Yeah always double check but most will find that the berger hole will be directly above the deep part of the grip.

In the DVD I stated that my brace height bottomed out be fore I got to the center of the berger hole. I found out the Hoyt will have like 1% of there bows shipped out with the berger hole drilled to far forward. 
*I learned something new 1 week after the sale started on this DVD. Always double check the berger hole to make sure it is above the throat of the grip. If not do not use it as a reference point.*


----------



## illbowhunter (Mar 18, 2005)

You said to tune the bow with the limbs maxed out. Do lower it to put it in the press or just press it as is?


----------



## Hoyt Thompson (May 7, 2007)

illbowhunter said:


> You said to tune the bow with the limbs maxed out. Do lower it to put it in the press or just press it as is?


PM sent


----------



## Hoyt Thompson (May 7, 2007)

Update I am burning more DVDs as we speak. I have suppiles enough to do 100 more and then I will need to order more stuff. Keep the orders coming! If I get low on supply I will notify everyone here.


----------



## Scottie (Oct 29, 2004)

paypal sent for one. I get the Hoyts shooting pretty darn good; never really had any issues with not being able to sync, time or tune the hybrid cams. I am anxious to see how I'm doing and if I could do more.


----------



## Hoyt Thompson (May 7, 2007)

Guys I urge you if you want your DVD faster then use Paypal or get with me on a higher shipping rate to get it to you Priority or Express Mail. I have a note on the instructions for checks or money orders that I will hold the personal checks for 3-10 days to ensure that they clear the bank.

I do not want to stop accepting checks or money orders but I cannot control the mail and getting more complaints from those that send personal checks. 

So figure it this way. 2-5 days for it to reach me, check deposited the next day, 3 days minimum before I ship your DVD, then another 2-5 days to get to you.

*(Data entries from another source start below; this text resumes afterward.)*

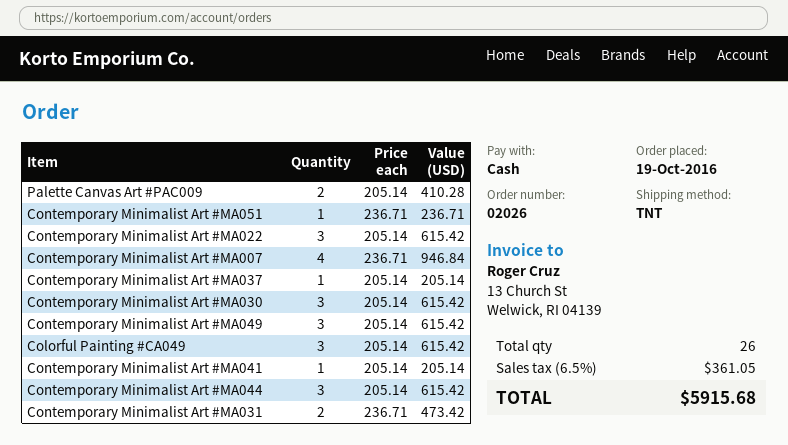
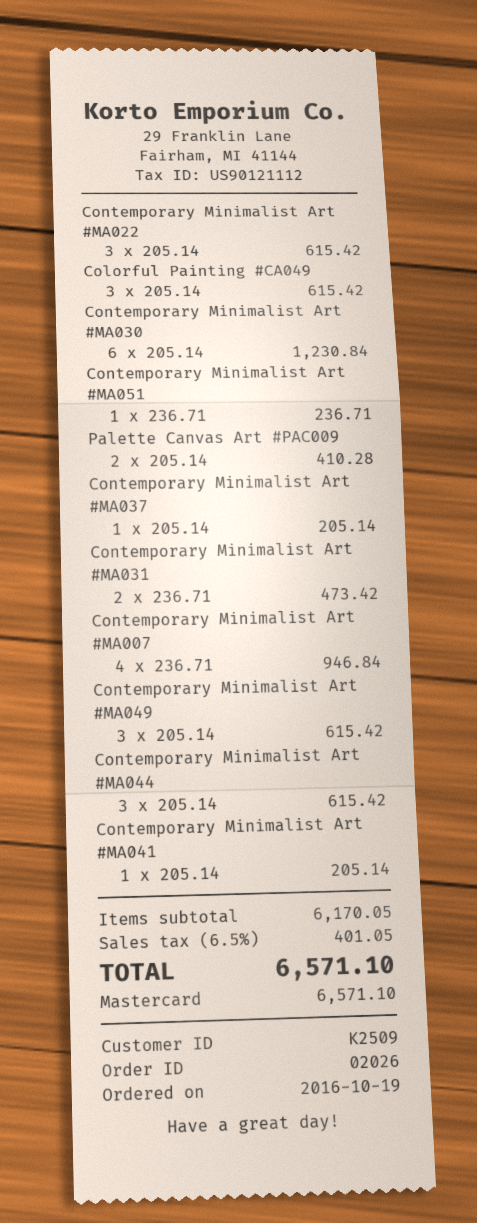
payment method: cash -> Mastercard
Contemporary Minimalist Art #MA030: 3 x 205.14 = 615.42 -> 6 x 205.14 = 1230.84
tax: 6.5% = 361.05 -> 6.5% = 401.05
total: 5915.68 -> 6571.10

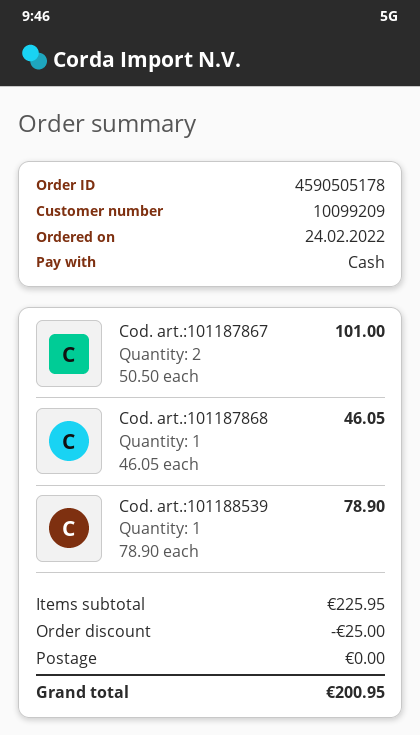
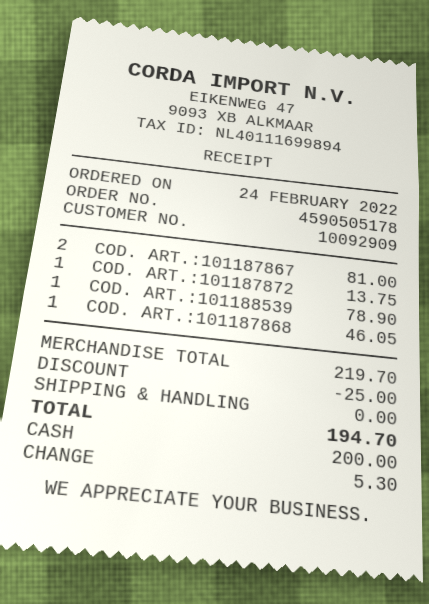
customer number: 10099209 -> 10092909
Cod. art.:101187867: 2 for 101.00 -> 2 for 81.00
COD. ART.:101187872: none -> 1 for 13.75
subtotal: 225.95 -> 219.70
total: 200.95 -> 194.70

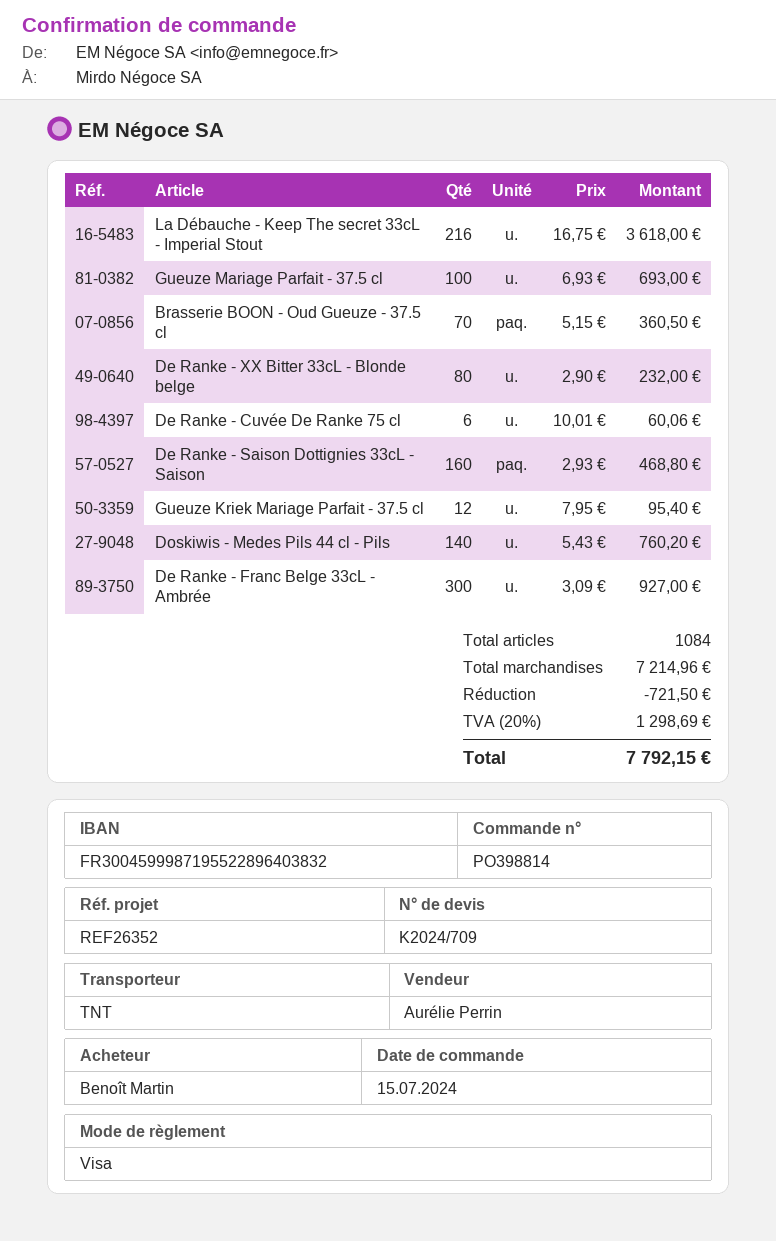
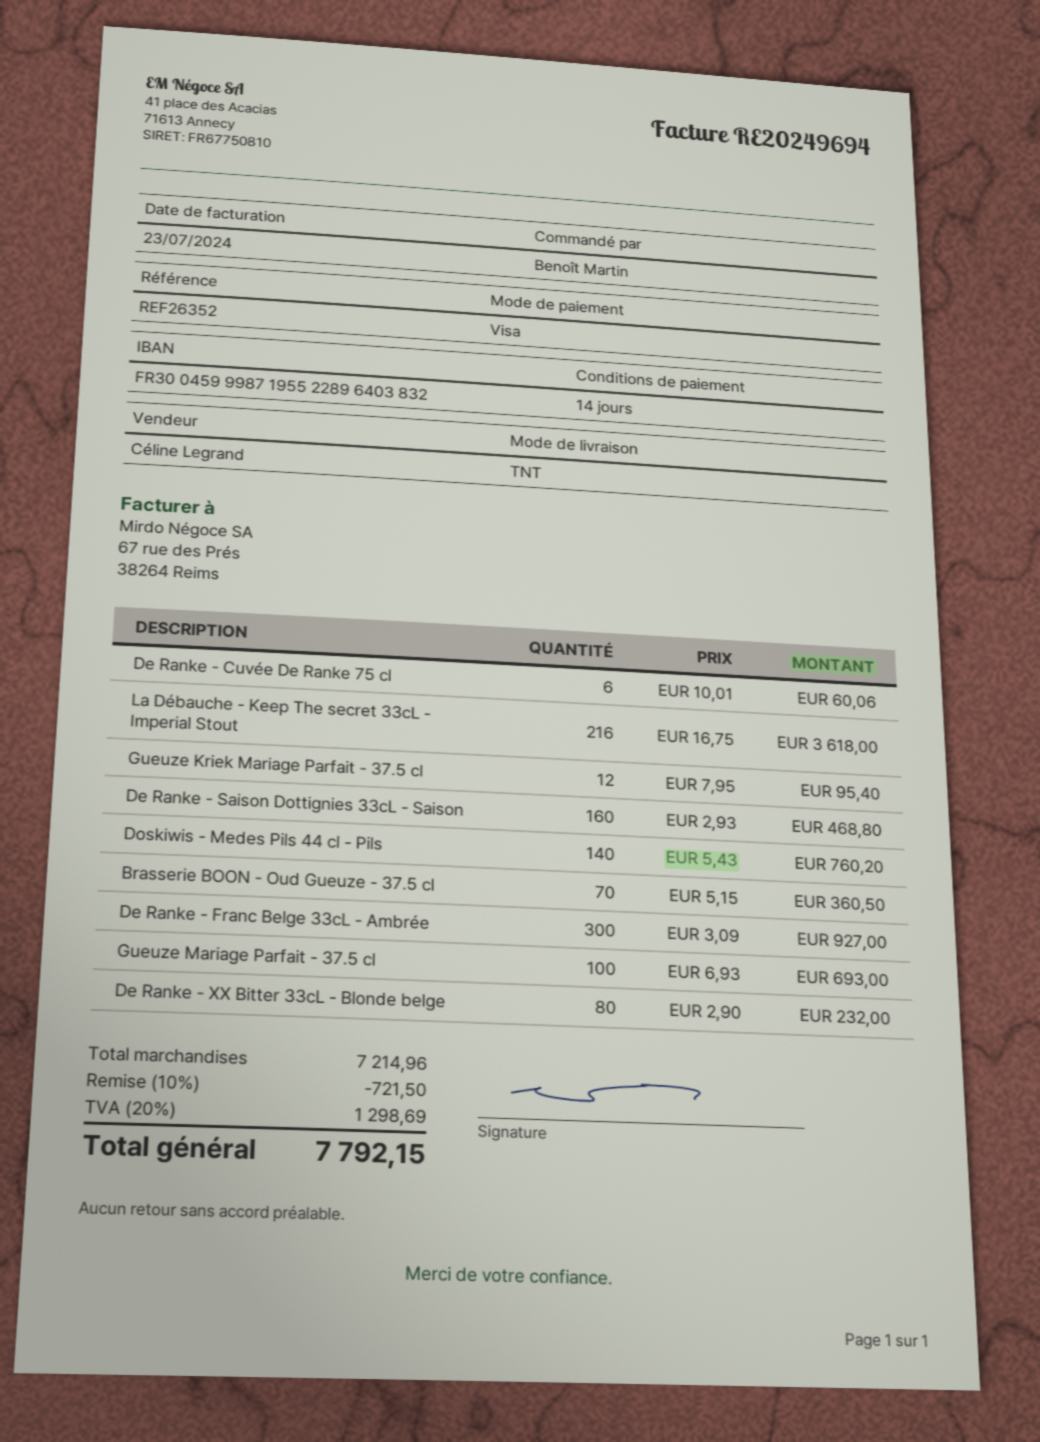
sales rep: Aurélie Perrin -> Céline Legrand

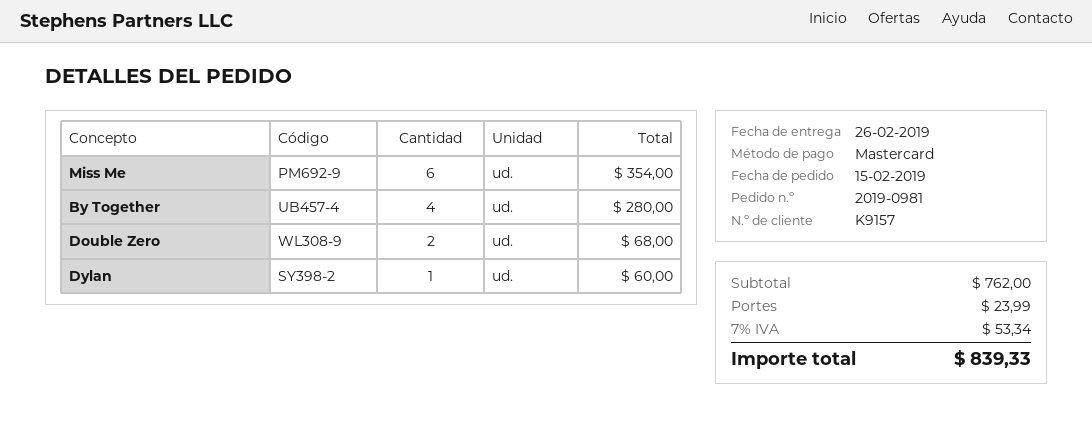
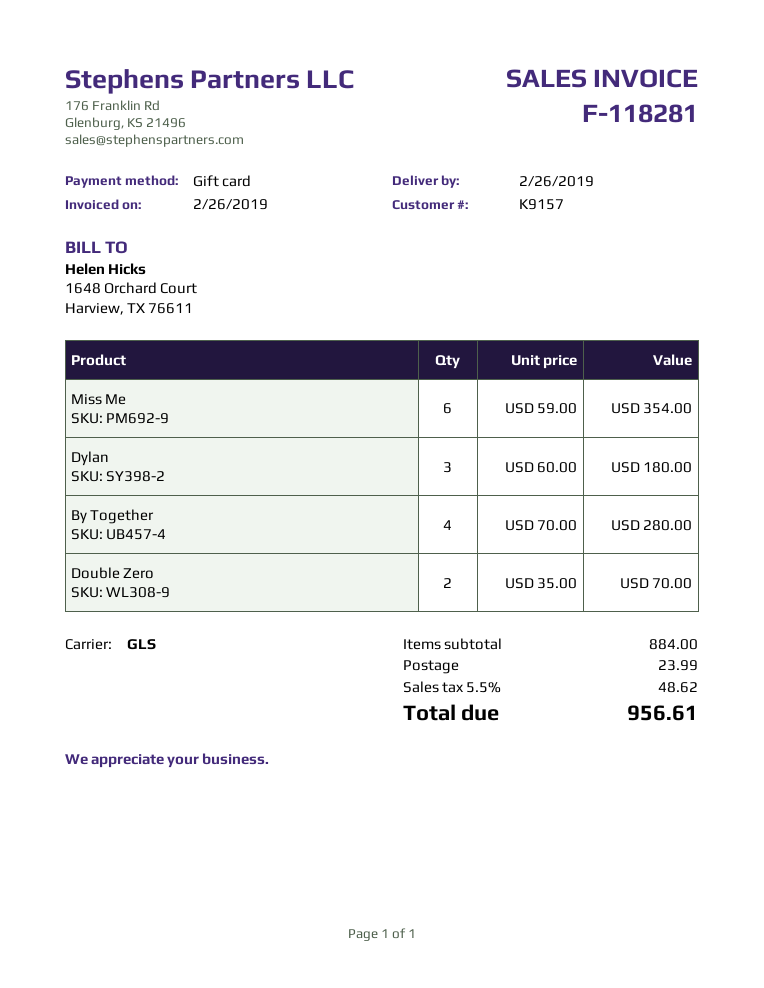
payment method: Mastercard -> gift card
Double Zero: 2 for 68.00 -> 2 for 70.00
Dylan: 1 for 60.00 -> 3 for 180.00
subtotal: 762.00 -> 884.00
tax: 7% = 53.34 -> 5.5% = 48.62
total: 839.33 -> 956.61

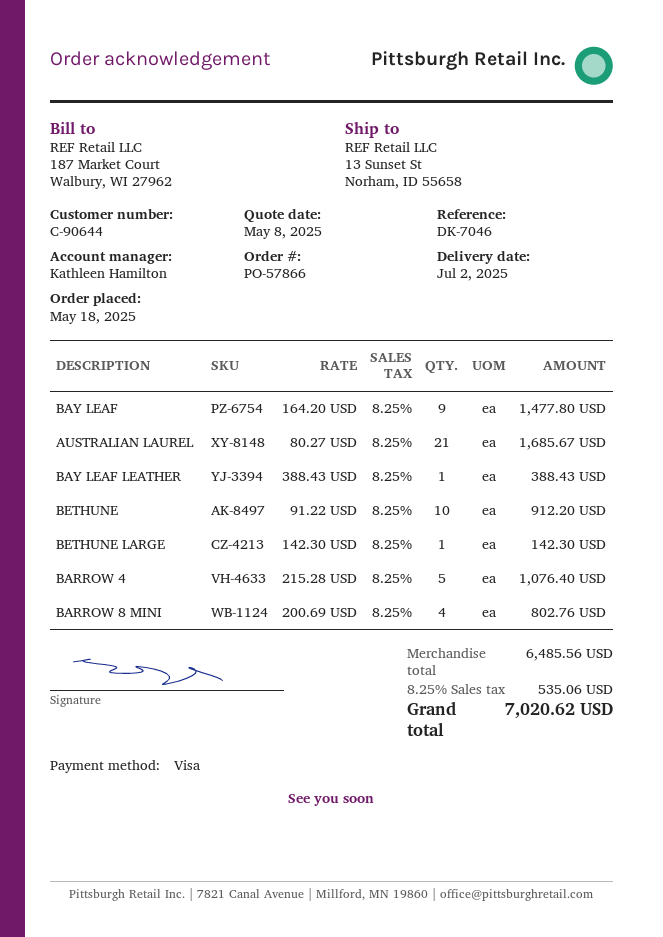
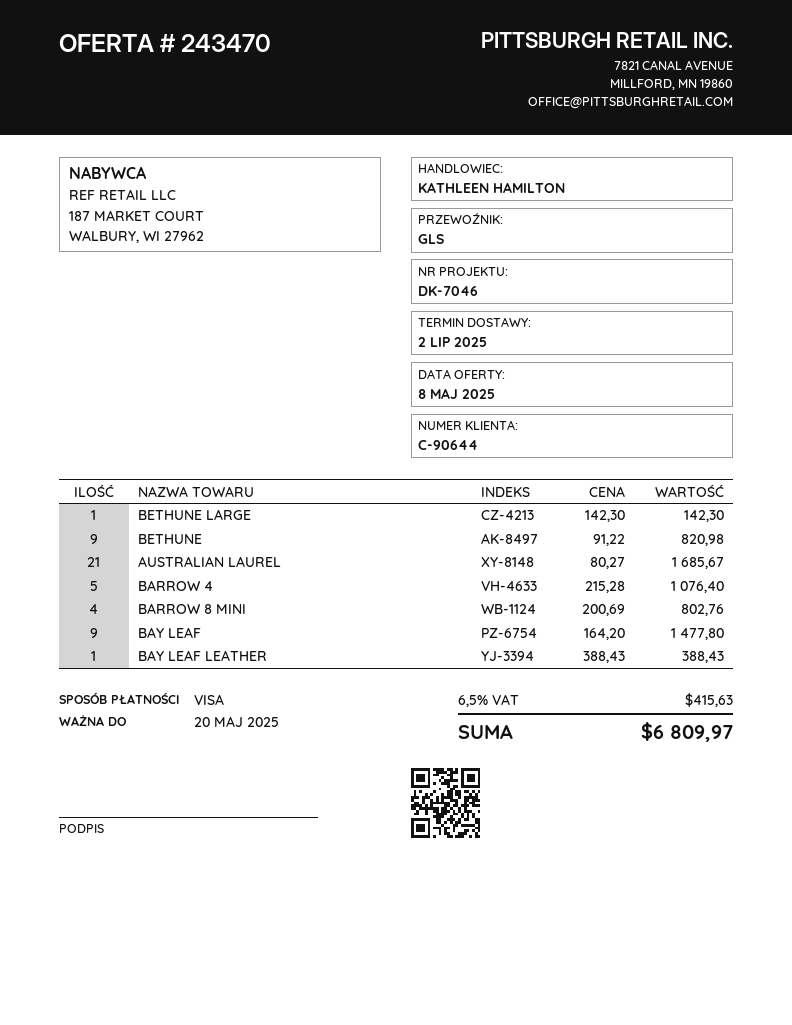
BETHUNE: 10 x 91.22 = 912.20 -> 9 x 91.22 = 820.98
tax: 8.25% = 535.06 -> 6.5% = 415.63
total: 7020.62 -> 6809.97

Be prepared for a little wait. 

I have had 1 guy with a money that has had a problem getting his in under a week and no one has complained using Paypal. 
I have had several ask me why they have not gotten their DVD and I have not even gotten the check yet.

Please figure the time before writing me a check. If I get many more complaints, I will stop accepting personal checks and stick to Paypal to accept instant payment through them.

For those that do not know you can pay with a credit card through Paypal and even do an eCheck. 
Even Paypal will "hold the check" for at least 4 days before they clear the payment to me. I get a notifier message then 4-7 days later I get the Check Cleared message and only then do I get paid.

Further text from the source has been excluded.